> Problem to work on
After locating the line that contains "ship to: 4 Victoria" in the records below, write out exactly that line and each line after it through the one that contains "Maddison Jacket - Navy: 4 -> 3", and nothing else.

> Data for this exercise
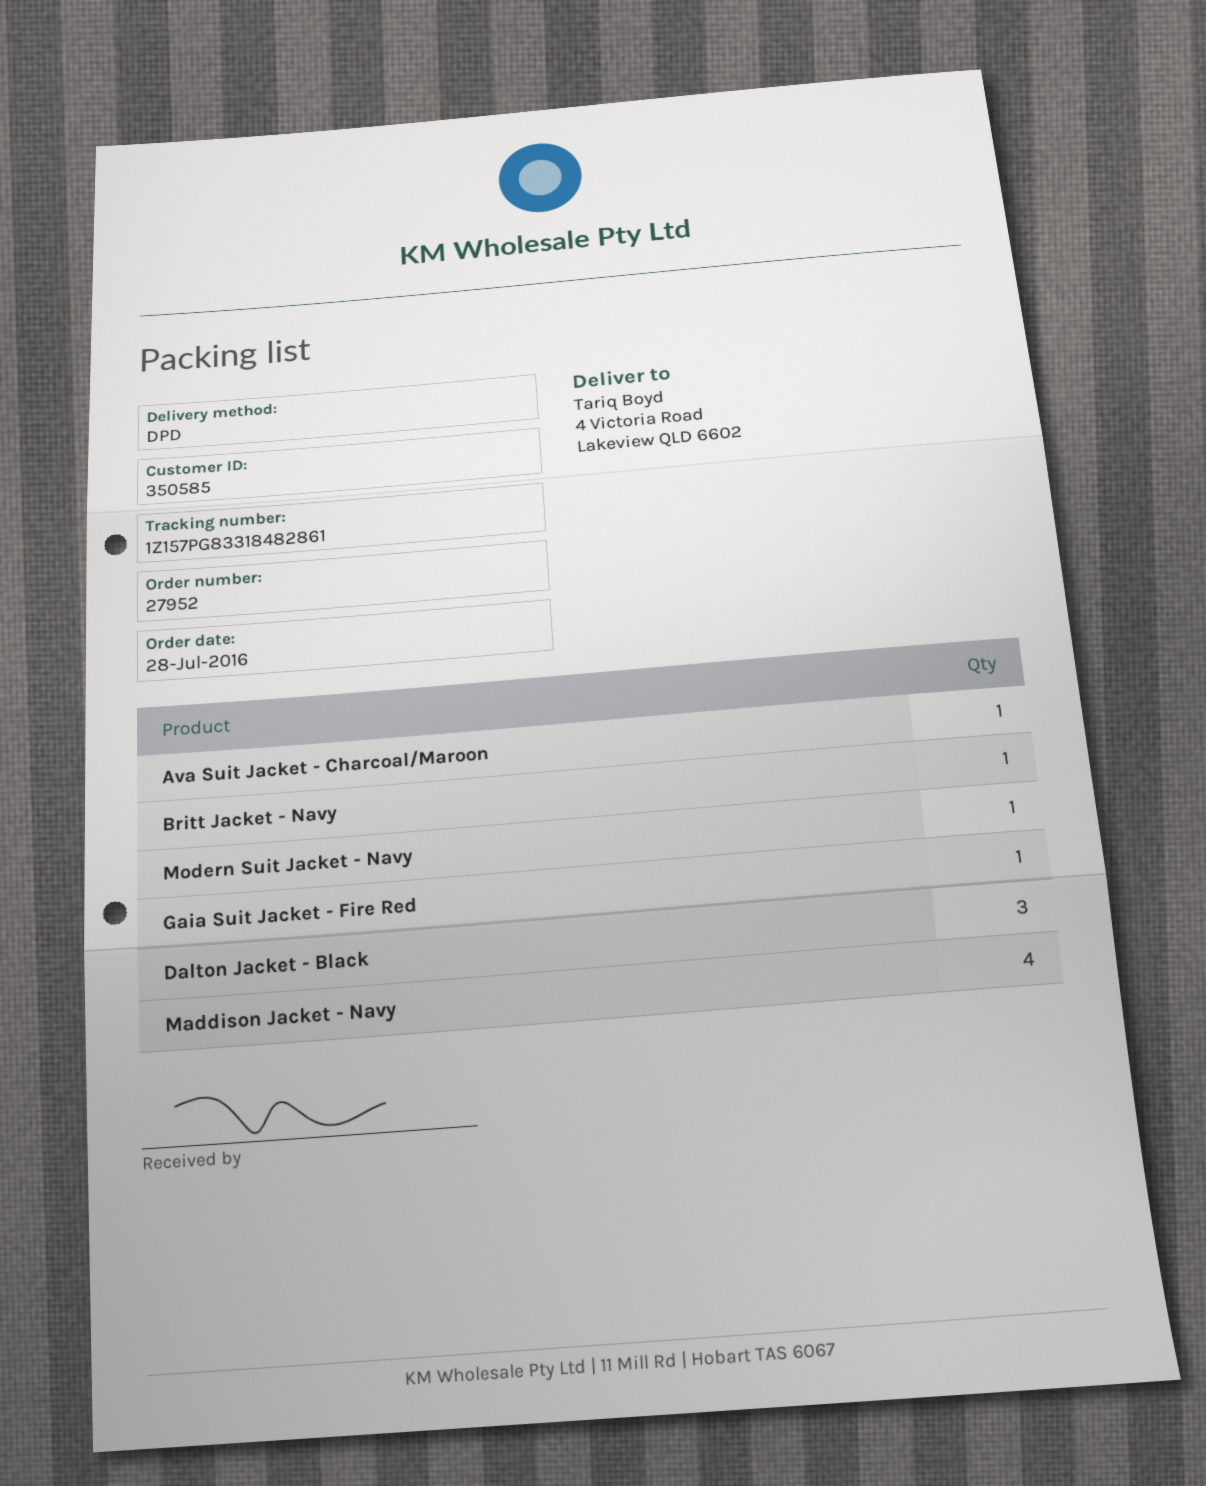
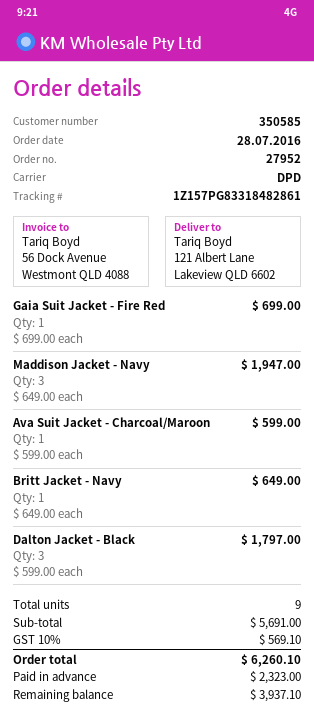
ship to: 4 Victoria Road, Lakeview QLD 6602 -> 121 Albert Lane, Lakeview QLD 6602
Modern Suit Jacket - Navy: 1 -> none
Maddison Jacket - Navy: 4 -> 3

---

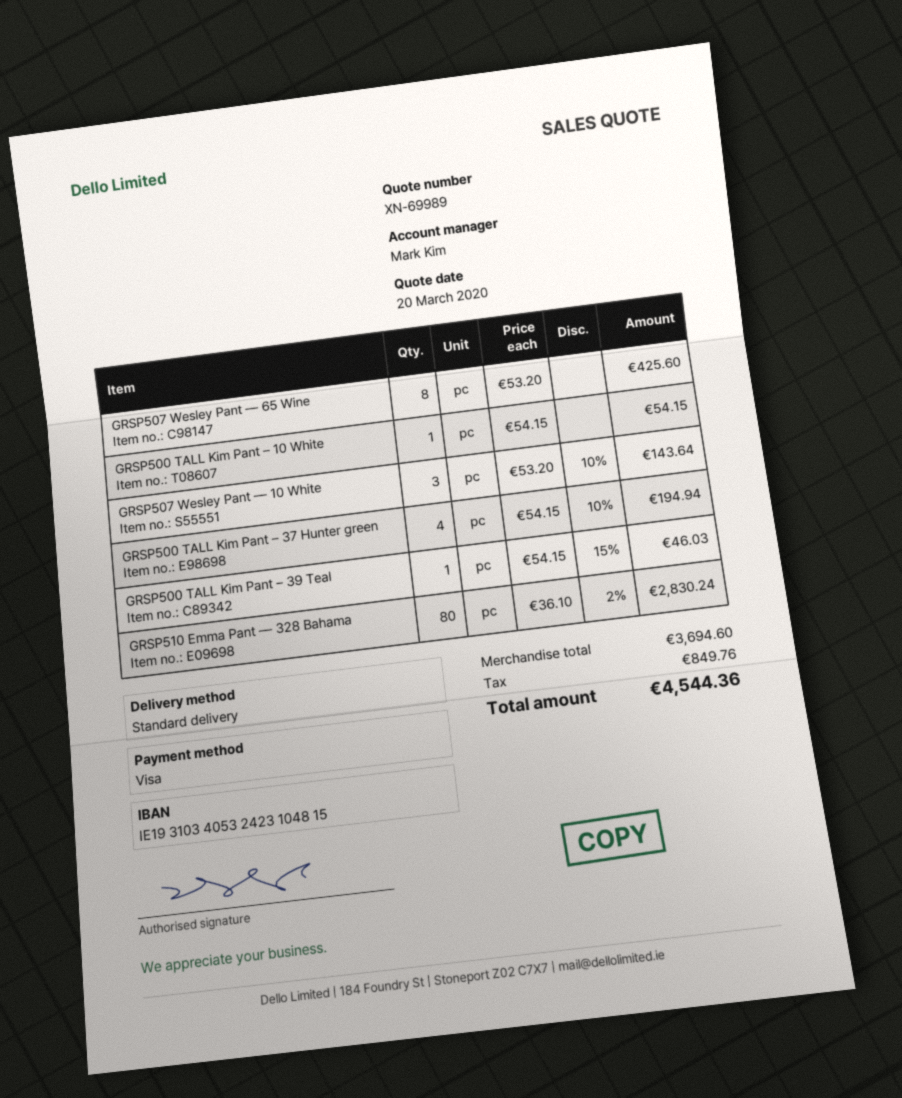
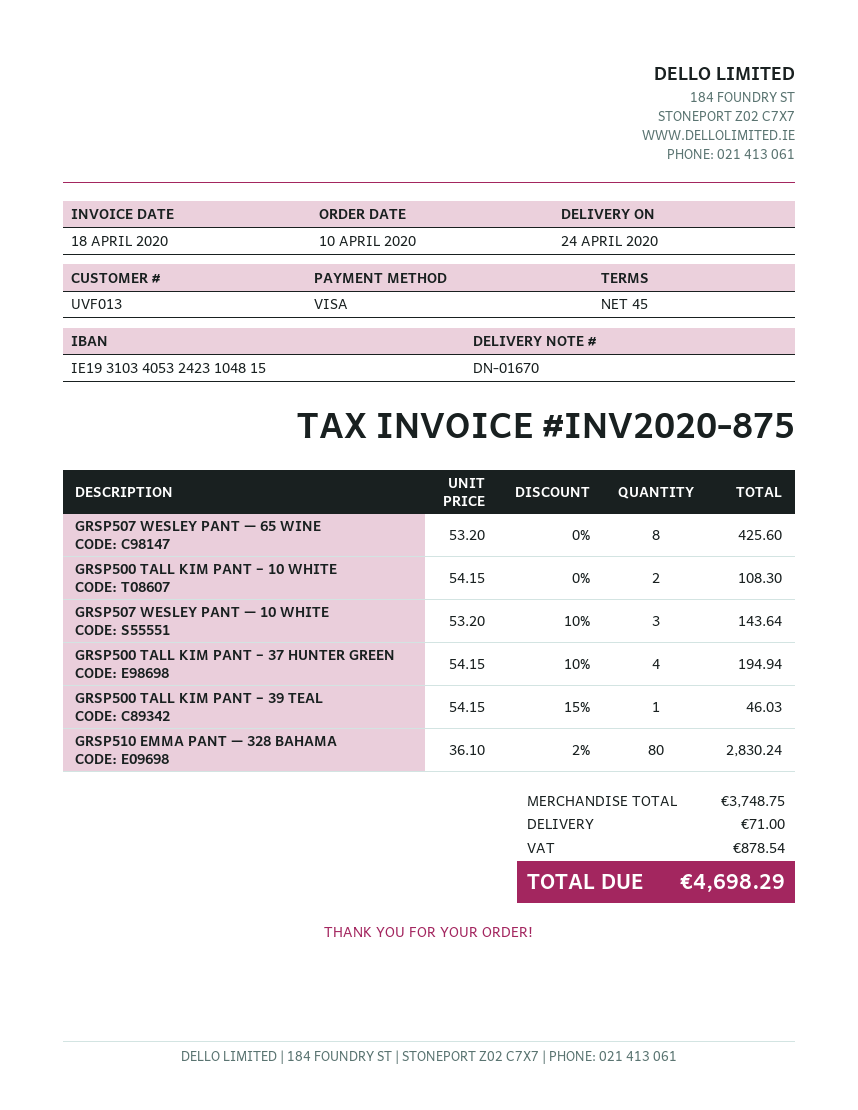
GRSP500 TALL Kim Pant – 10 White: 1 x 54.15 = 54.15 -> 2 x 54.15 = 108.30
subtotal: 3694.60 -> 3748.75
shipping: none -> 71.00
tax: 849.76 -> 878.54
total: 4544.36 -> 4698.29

> Answer for this exercise
ship to: 4 Victoria Road, Lakeview QLD 6602 -> 121 Albert Lane, Lakeview QLD 6602
Modern Suit Jacket - Navy: 1 -> none
Maddison Jacket - Navy: 4 -> 3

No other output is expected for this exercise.